__Requirement__. Retype each entry below exactly. Do not carry any image over.

(Dataset excerpts)
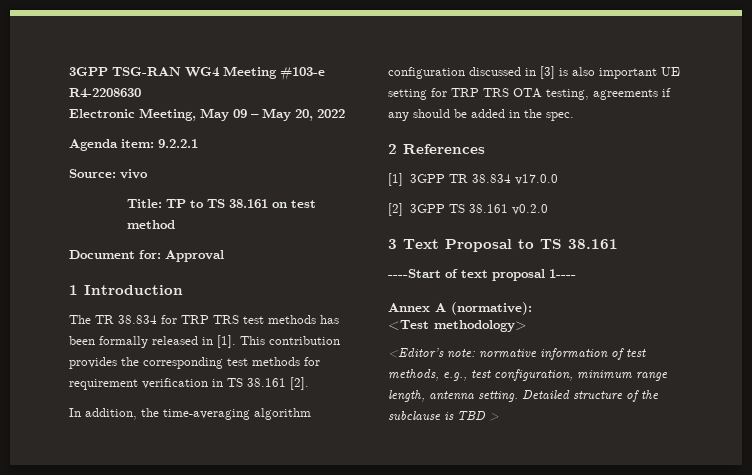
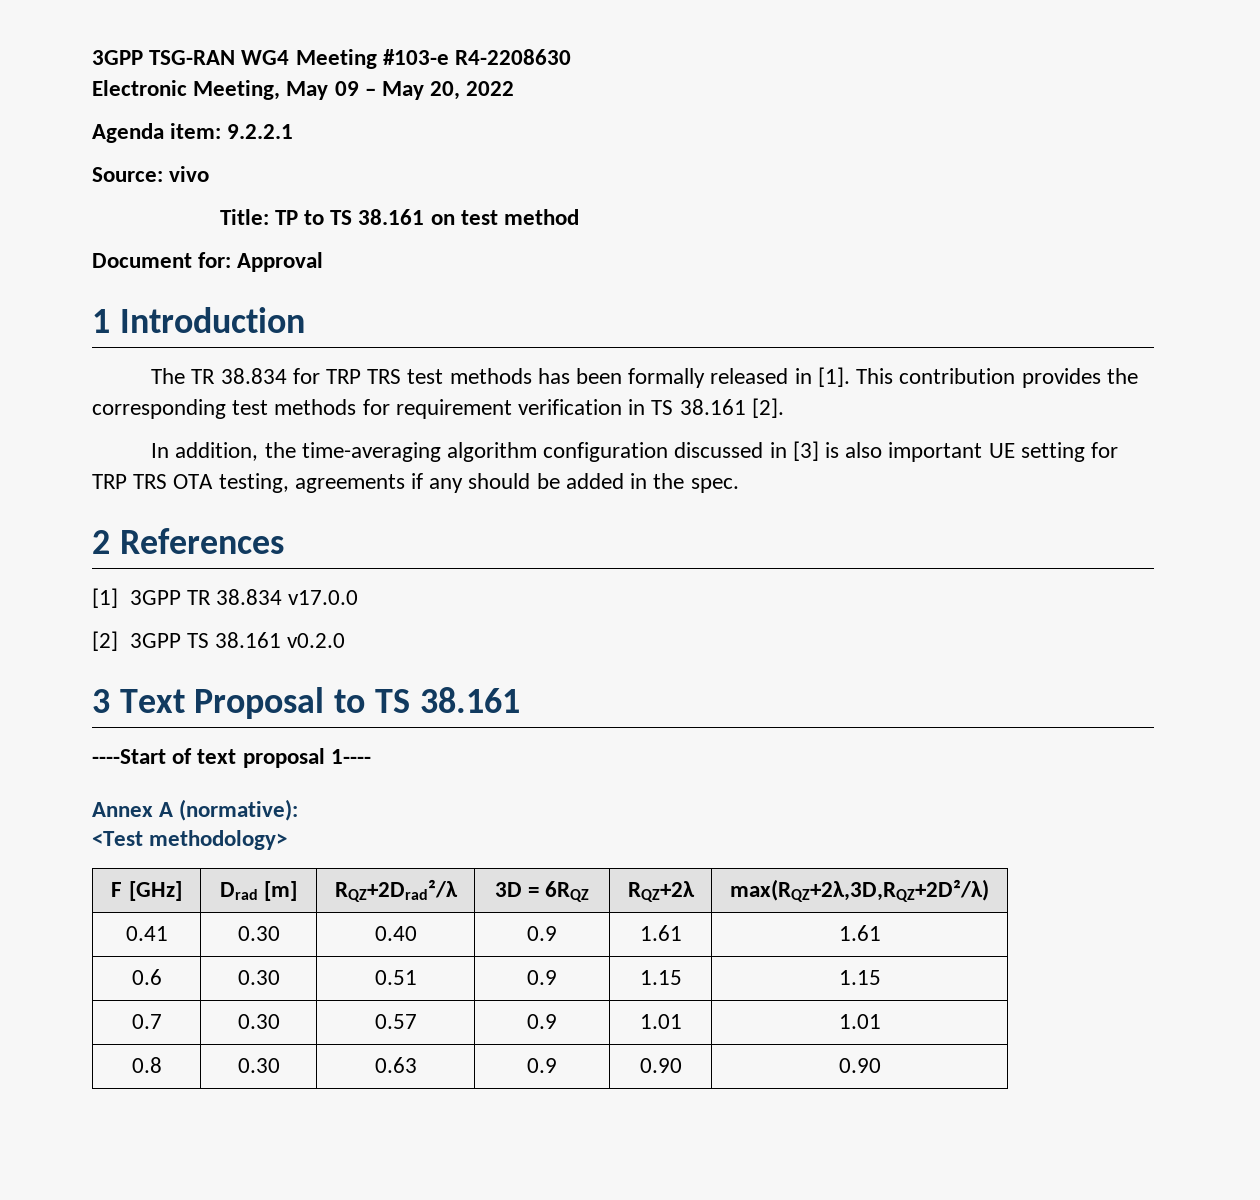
- <Editor’s note: normative information of test methods, e.g., test configuration, minimum range length, antenna setting. Detailed structure of the subclause is TBD >
+ F [GHz] | Drad [m] | RQZ+2Drad²/λ | 3D = 6RQZ | RQZ+2λ | max(RQZ+2λ,3D,RQZ+2D²/λ)
+ 0.41 | 0.30 | 0.40 | 0.9 | 1.61 | 1.61
+ 0.6 | 0.30 | 0.51 | 0.9 | 1.15 | 1.15
+ 0.7 | 0.30 | 0.57 | 0.9 | 1.01 | 1.01
+ 0.8 | 0.30 | 0.63 | 0.9 | 0.90 | 0.90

__Reply to the exercise__.
- <Editor’s note: normative information of test methods, e.g., test configuration, minimum range length, antenna setting. Detailed structure of the subclause is TBD >
+ F [GHz] | Drad [m] | RQZ+2Drad²/λ | 3D = 6RQZ | RQZ+2λ | max(RQZ+2λ,3D,RQZ+2D²/λ)
+ 0.41 | 0.30 | 0.40 | 0.9 | 1.61 | 1.61
+ 0.6 | 0.30 | 0.51 | 0.9 | 1.15 | 1.15
+ 0.7 | 0.30 | 0.57 | 0.9 | 1.01 | 1.01
+ 0.8 | 0.30 | 0.63 | 0.9 | 0.90 | 0.90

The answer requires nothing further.